I've been looking at John Baez's lecture notes "Lie Theory Through Examples". In the first chapter, he says Dynkin diagrams classify various types of object, including "simply-connected, complex, simple Lie groups." He discusses the A_n case in detail. But what are the simply-connected, complex, simple Lie groups associated with B_n and D_n? SO(n,C) is not simply connected. Spin(n) and PSL(n,C) are compact and, says Baez, "a complex simple Lie group is never compact."

Is there a good source online which lists all the simply-connected, complex, simple Lie groups and their maximal compact subgroups as Baez does for A_n?

I believe C_n is Sp(2n,C) with maximal compact subgroup USp(2n,C), the latter commonly written Sp(n).

 

[fresh_42]

If one refers to the simply-connected part, then the connected component of $1$ is meant. And I think $O(n)$ isn't simply connected, $SO(n)$ is. If $n$ denotes the number of simple roots, or knots in the Dynkin diagram, then

$A_n \triangleq SL(n+1)$
$B_n \triangleq O(2n+1) , SO(2n+1)$
$C_n \triangleq SP(2n)$
$D_n \triangleq O(2n) , SO(2n)$

As it's from SUNY I suppose it's o.k. to quote here without violating any copyrights:
https://www.math.stonybrook.edu/~kirillov/mat552/liegroups.pdf

 

[Rasalhague]

SO(2,C) is connected, but not simply connected (Fulton & Harris: Representation Theory, Prop. 23.1).

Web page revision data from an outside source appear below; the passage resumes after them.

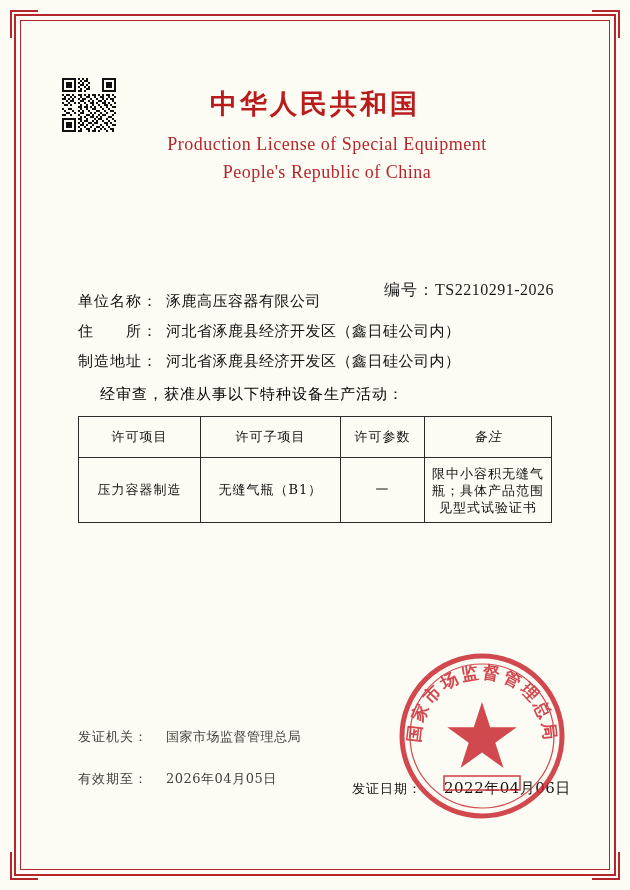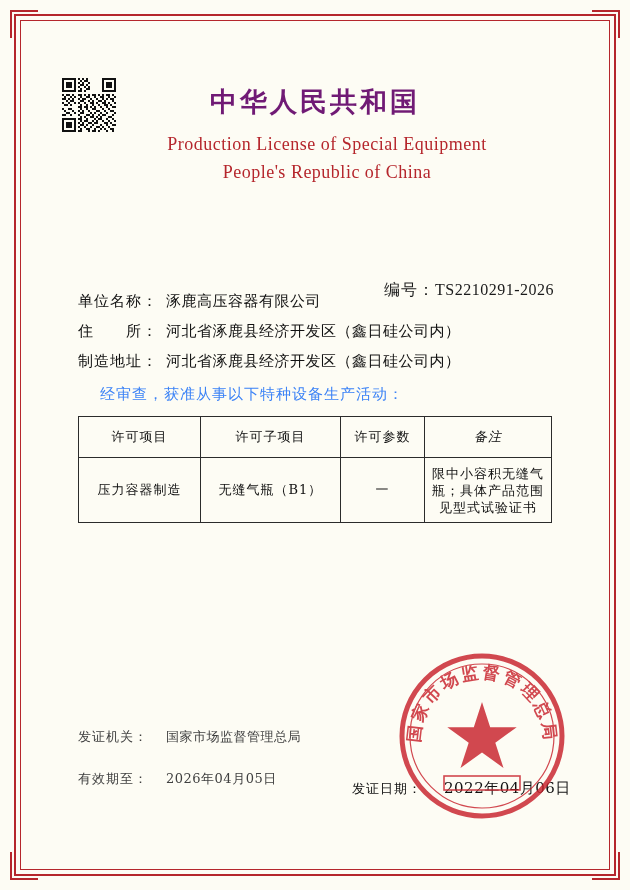--- a/index.html
+++ b/index.html
@@ -69,8 +69,8 @@
     text-align: center;
   }
   .title-cn1, .title-cn2 {
-    color: #701a75;
-    font-family: Liberation Mono, monospace;
+    color: #b91c1c;
+    font-family: Liberation Serif, serif;
     font-size: 27px;
     font-weight: bold;
     letter-spacing: 3px;

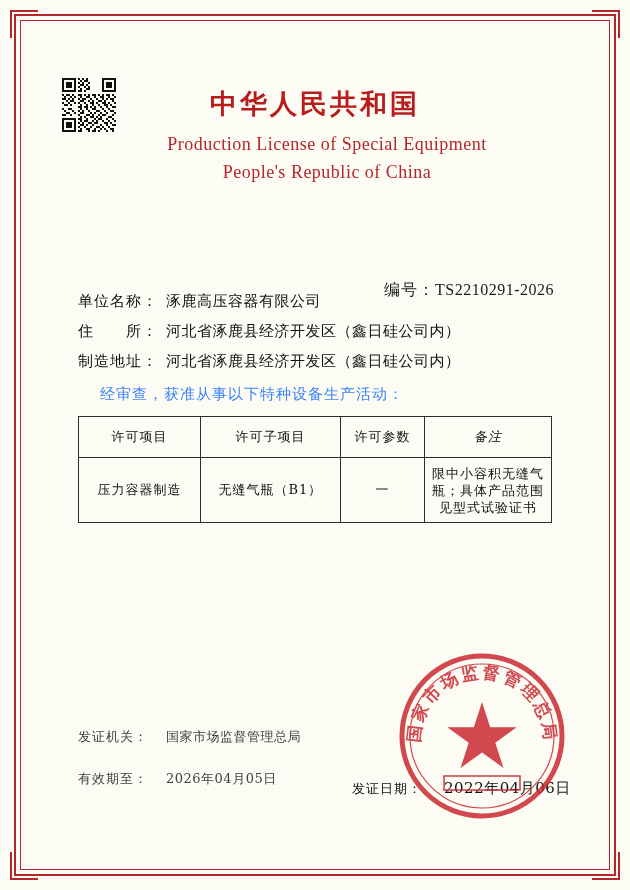--- a/index.html
+++ b/index.html
@@ -131,7 +131,7 @@
     left: 100px;
     top: 385px;
     font-size: 15px;
-    color: #3b82f6;
+    color: #000000;
     font-family: Liberation Mono, monospace;
     letter-spacing: 1px;
   }

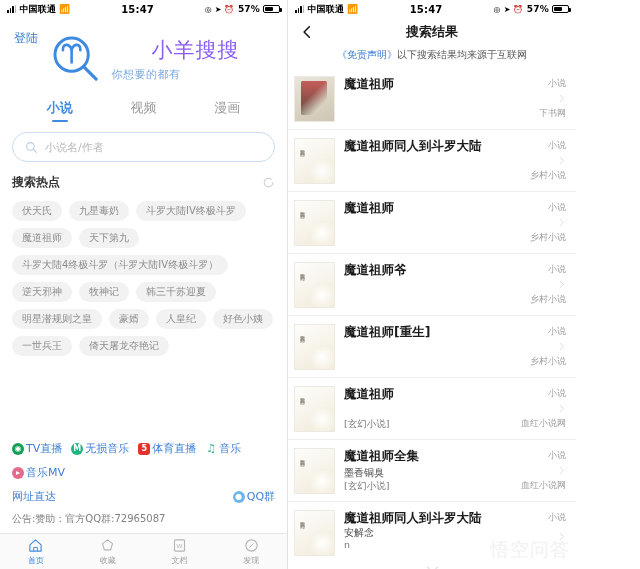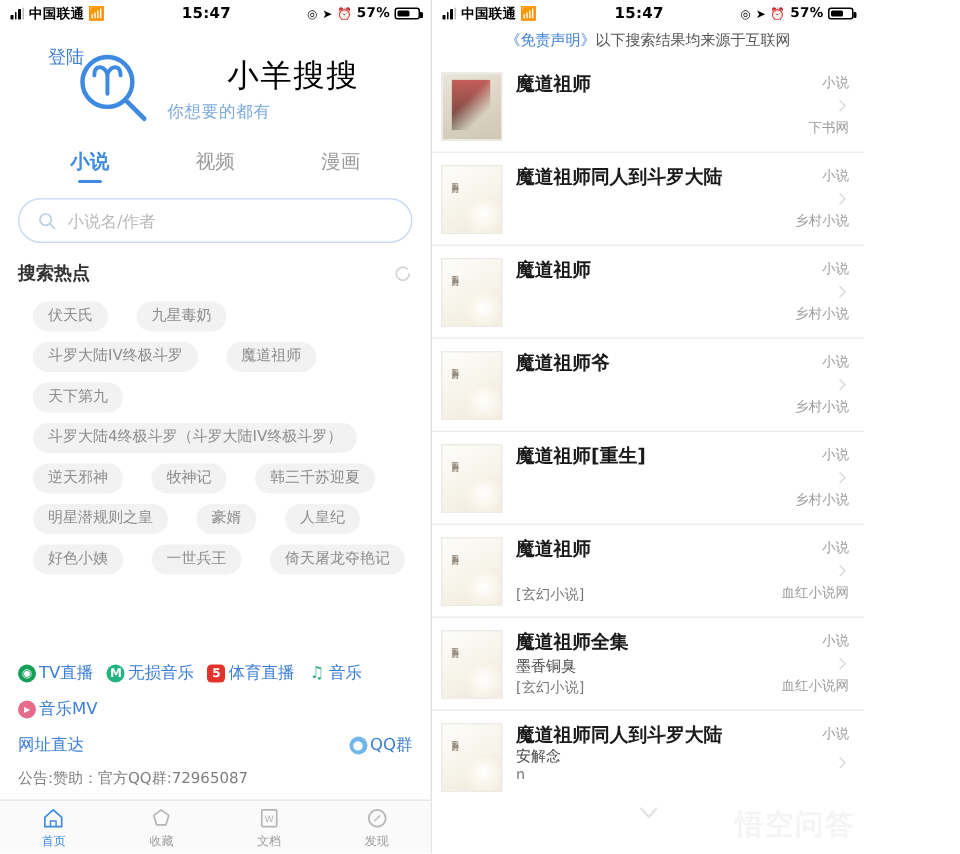--- a/index.html
+++ b/index.html
@@ -40,7 +40,7 @@
     display: flex; flex-direction: column; border-right: 1px solid #e2e2e2;
     position: relative;
   }
-  .login-row { padding: 9px 0 0 32px; }
+  .login-row { padding: 9px 0 0 14px; }
   .login-link { color: #3d7fd6; font-size: 12px; }
   .brand { display: flex; align-items: center; justify-content: center; gap: 8px; margin-top: -16px; }
   .logo-mark { width: 56px; height: 56px; flex: 0 0 auto; }

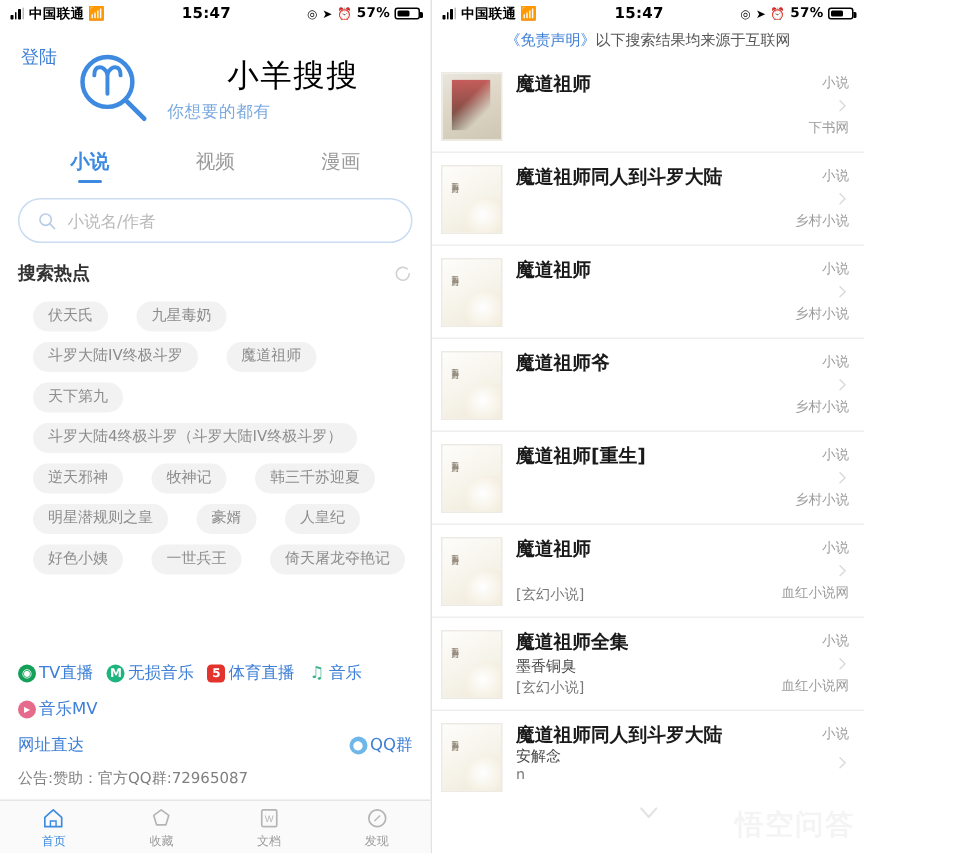--- a/index.html
+++ b/index.html
@@ -337,6 +337,12 @@
       </div>
     </div>
 
+    <div class="r-header">
+      <svg class="back-chev" viewBox="0 0 24 24">
+        <path d="M16 3 L7 12 L16 21" fill="none" stroke="#111" stroke-width="2.6" stroke-linecap="round" stroke-linejoin="round"></path>
+      </svg>
+      <div class="r-title">搜索结果</div>
+    </div>
 
     <div class="disclaimer">
       <b>《免责声明》</b><span>以下搜索结果均来源于互联网</span>

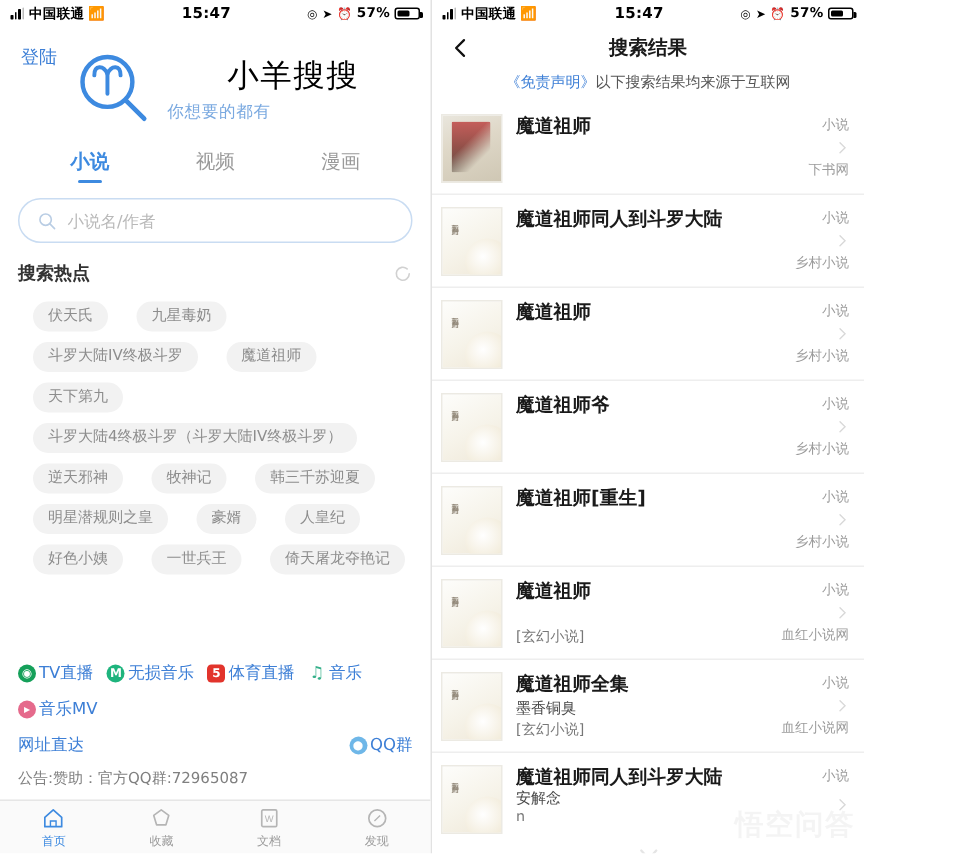--- a/index.html
+++ b/index.html
@@ -45,7 +45,7 @@
   .brand { display: flex; align-items: center; justify-content: center; gap: 8px; margin-top: -16px; }
   .logo-mark { width: 56px; height: 56px; flex: 0 0 auto; }
   .brand-text { display: flex; flex-direction: column; align-items: flex-start; }
-  .brand-title { font-size: 21px; color: #000000; letter-spacing: 1px; margin-left: 40px; }
+  .brand-title { font-size: 21px; color: #8b5cf6; letter-spacing: 1px; margin-left: 40px; }
   .brand-sub { font-size: 11px; color: #7aa9e0; margin-top: 3px; letter-spacing: .5px; }
 
   .tabs { display: flex; margin-top: 12px; padding: 0 18px; }

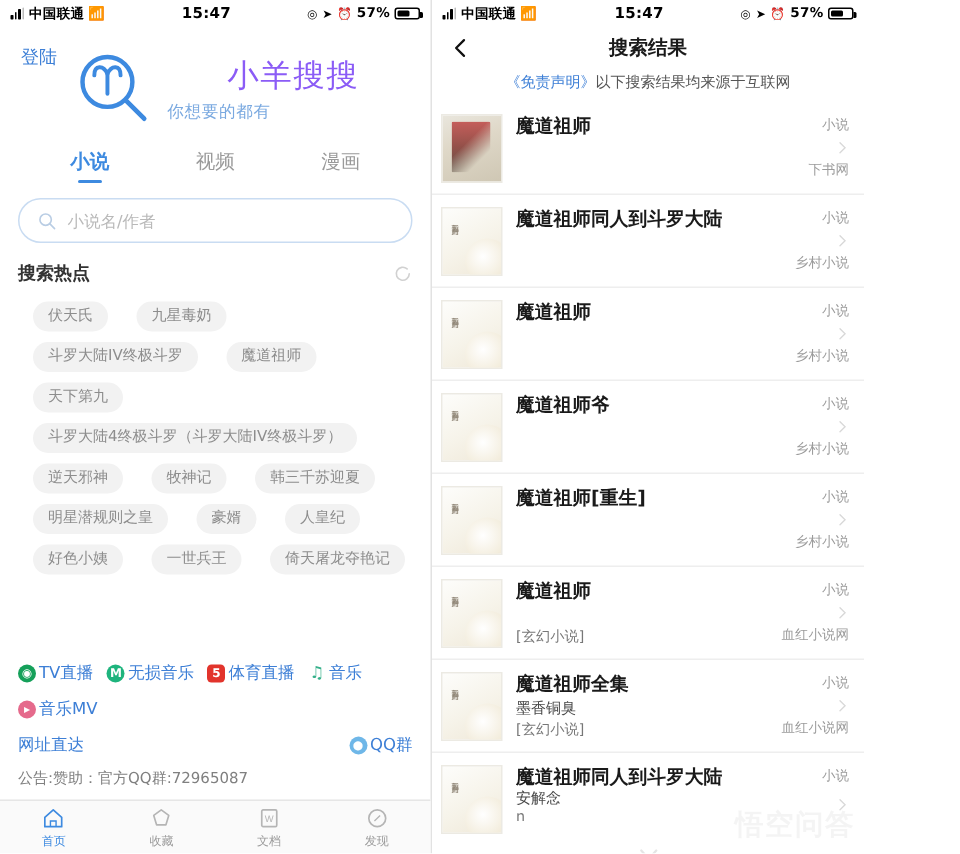--- a/index.html
+++ b/index.html
@@ -74,7 +74,7 @@
   .hot-title { font-size: 12px; font-weight: 700; color: #333; }
   .refresh { width: 13px; height: 13px; opacity: .45; }
 
-  .tags { display: flex; flex-wrap: wrap; gap: 7px 19px; padding: 10px 12px 0; margin-left: 10px; }
+  .tags { display: flex; flex-wrap: wrap; gap: 7px 7px; padding: 10px 12px 0; }
   .tag {
     background: #f2f2f2; color: #8d8d8d; font-size: 10px;
     border-radius: 11px; padding: 5px 10px; white-space: nowrap; line-height: 1;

https://en.wikipedia.org/wiki/Orthogonal_group#Over_the_complex_number_field

 

[Rasalhague]

I guess he must have meant "connected" rather than "simply connected" when he writes that Dynkin diagrams classify "a bunch of things" including: "simply connected complex simple Lie group" and "compact simply connected simple Lie groups".